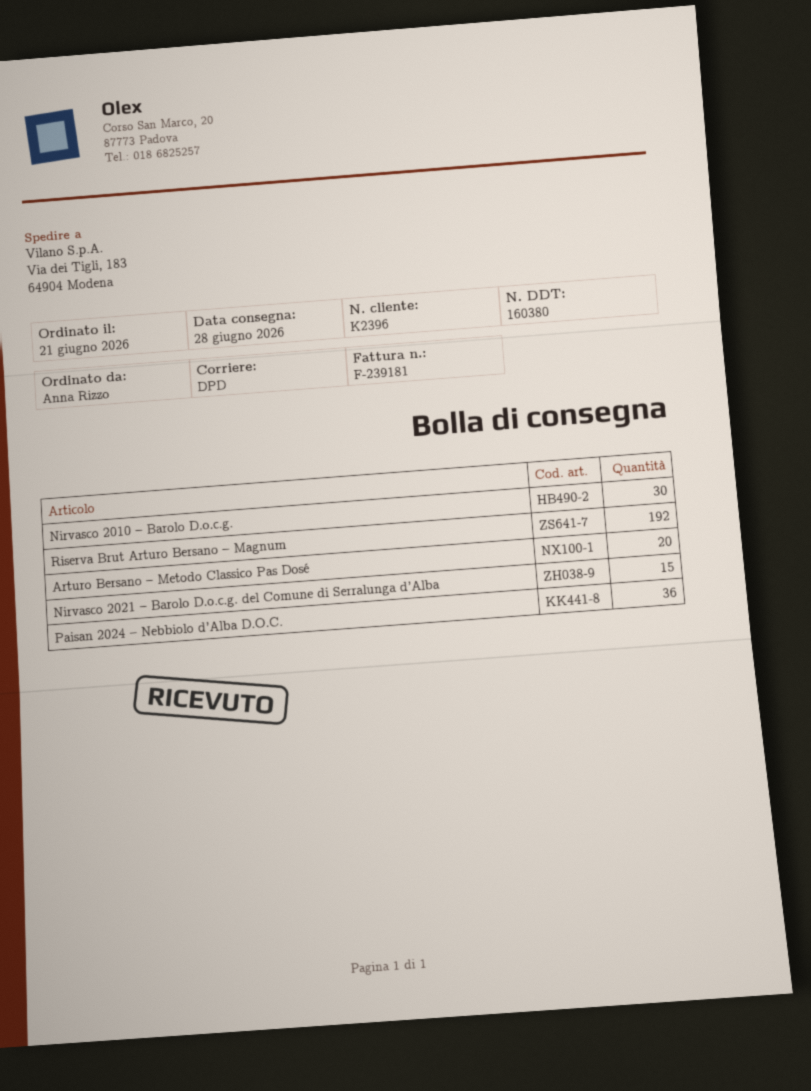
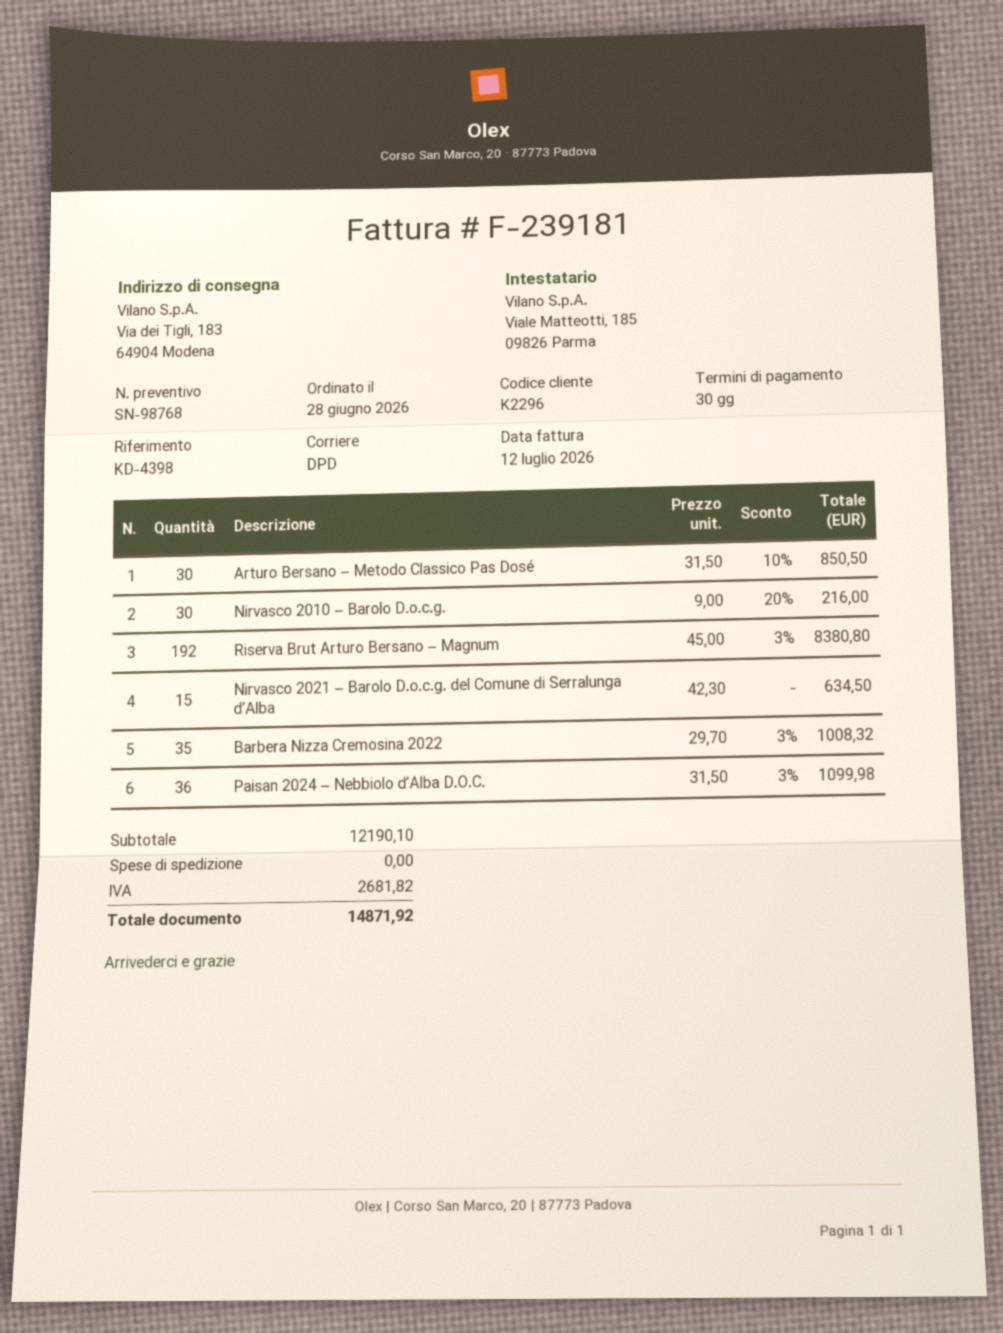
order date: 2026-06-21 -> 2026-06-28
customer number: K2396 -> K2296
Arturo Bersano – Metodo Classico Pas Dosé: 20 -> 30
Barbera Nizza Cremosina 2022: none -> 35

---

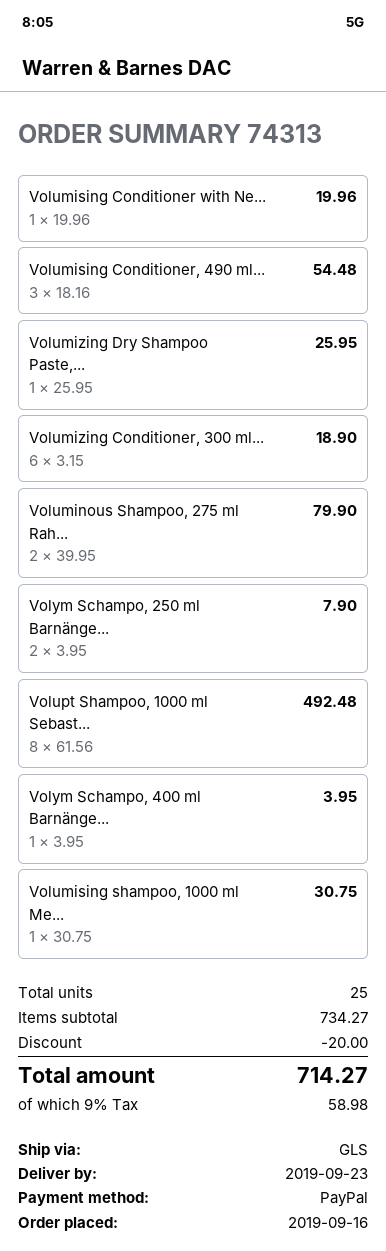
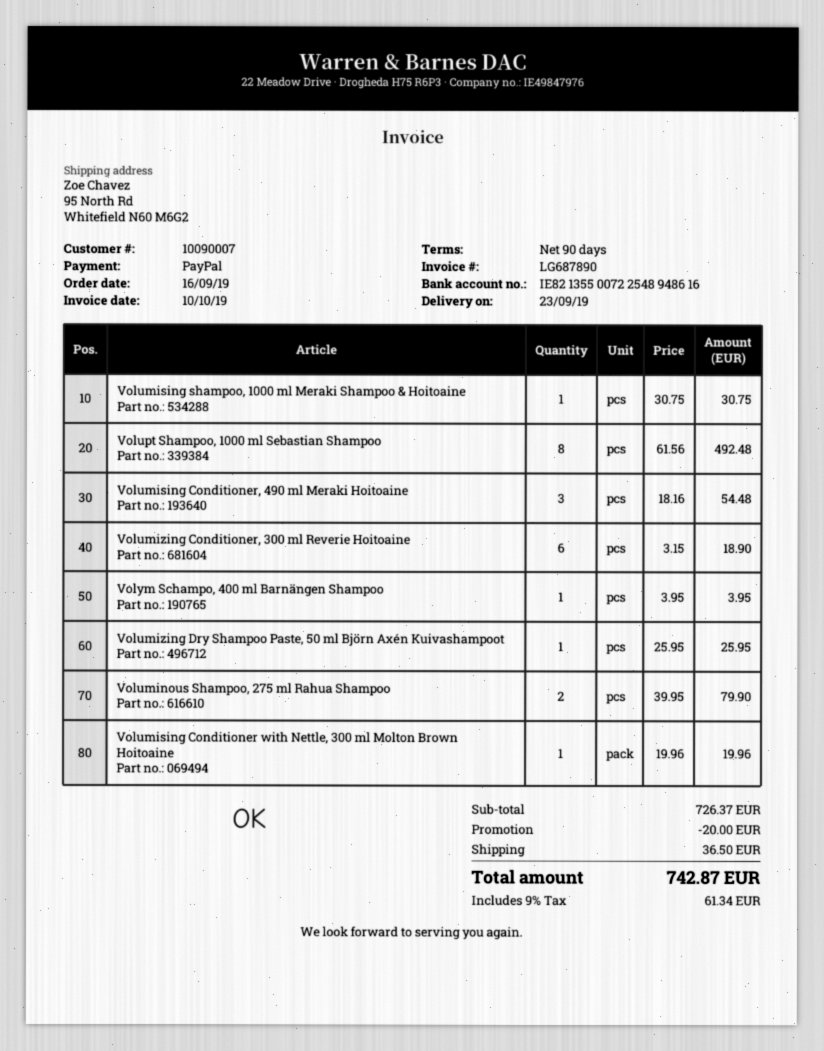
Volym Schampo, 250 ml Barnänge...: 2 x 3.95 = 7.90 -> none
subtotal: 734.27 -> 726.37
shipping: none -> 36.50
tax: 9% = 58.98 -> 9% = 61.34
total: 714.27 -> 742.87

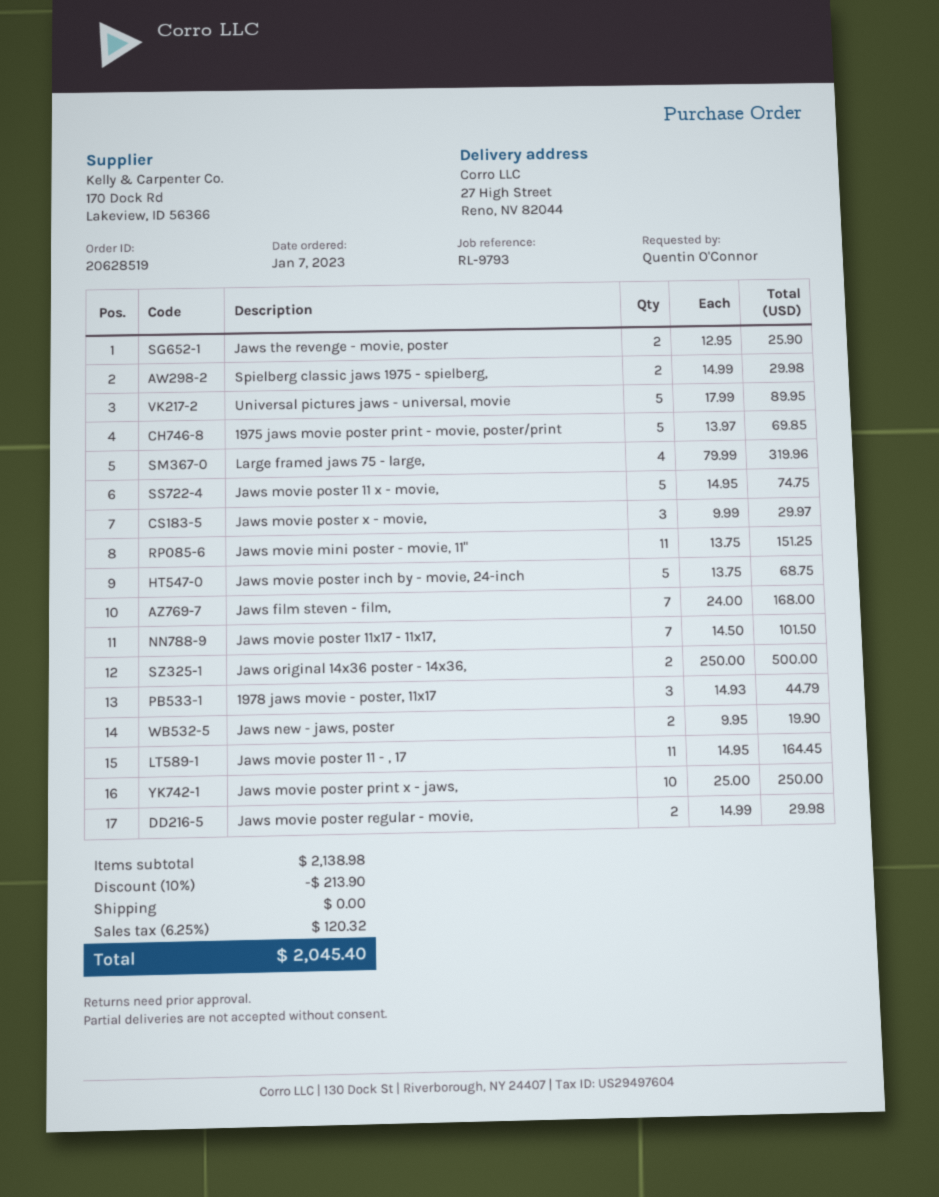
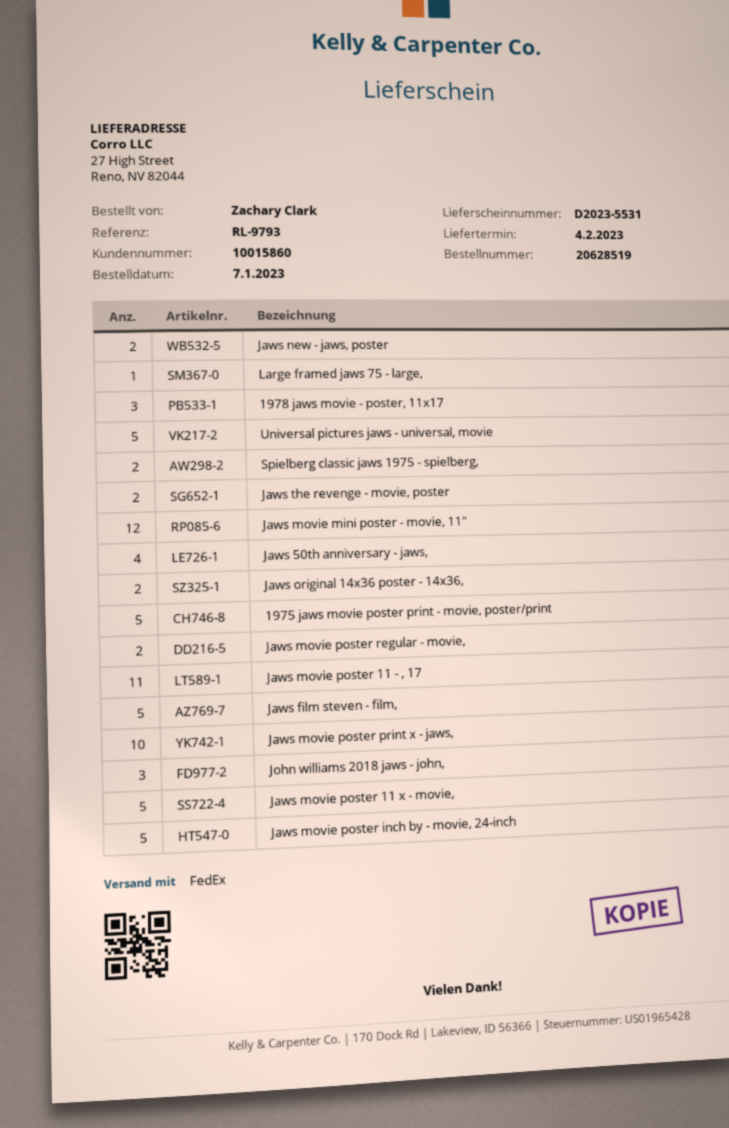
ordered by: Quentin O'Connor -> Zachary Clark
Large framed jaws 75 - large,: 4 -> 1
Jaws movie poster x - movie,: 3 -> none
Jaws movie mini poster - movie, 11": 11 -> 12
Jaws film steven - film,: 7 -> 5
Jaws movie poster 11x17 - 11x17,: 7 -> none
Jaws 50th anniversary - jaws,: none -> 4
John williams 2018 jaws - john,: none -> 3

- _TASK GOAL_:
Lines holding "none" in the data above: copy each of them.

- _WORKED SOLUTION_:
Barbera Nizza Cremosina 2022: none -> 35
Volym Schampo, 250 ml Barnänge...: 2 x 3.95 = 7.90 -> none
shipping: none -> 36.50
Jaws movie poster x - movie,: 3 -> none
Jaws movie poster 11x17 - 11x17,: 7 -> none
Jaws 50th anniversary - jaws,: none -> 4
John williams 2018 jaws - john,: none -> 3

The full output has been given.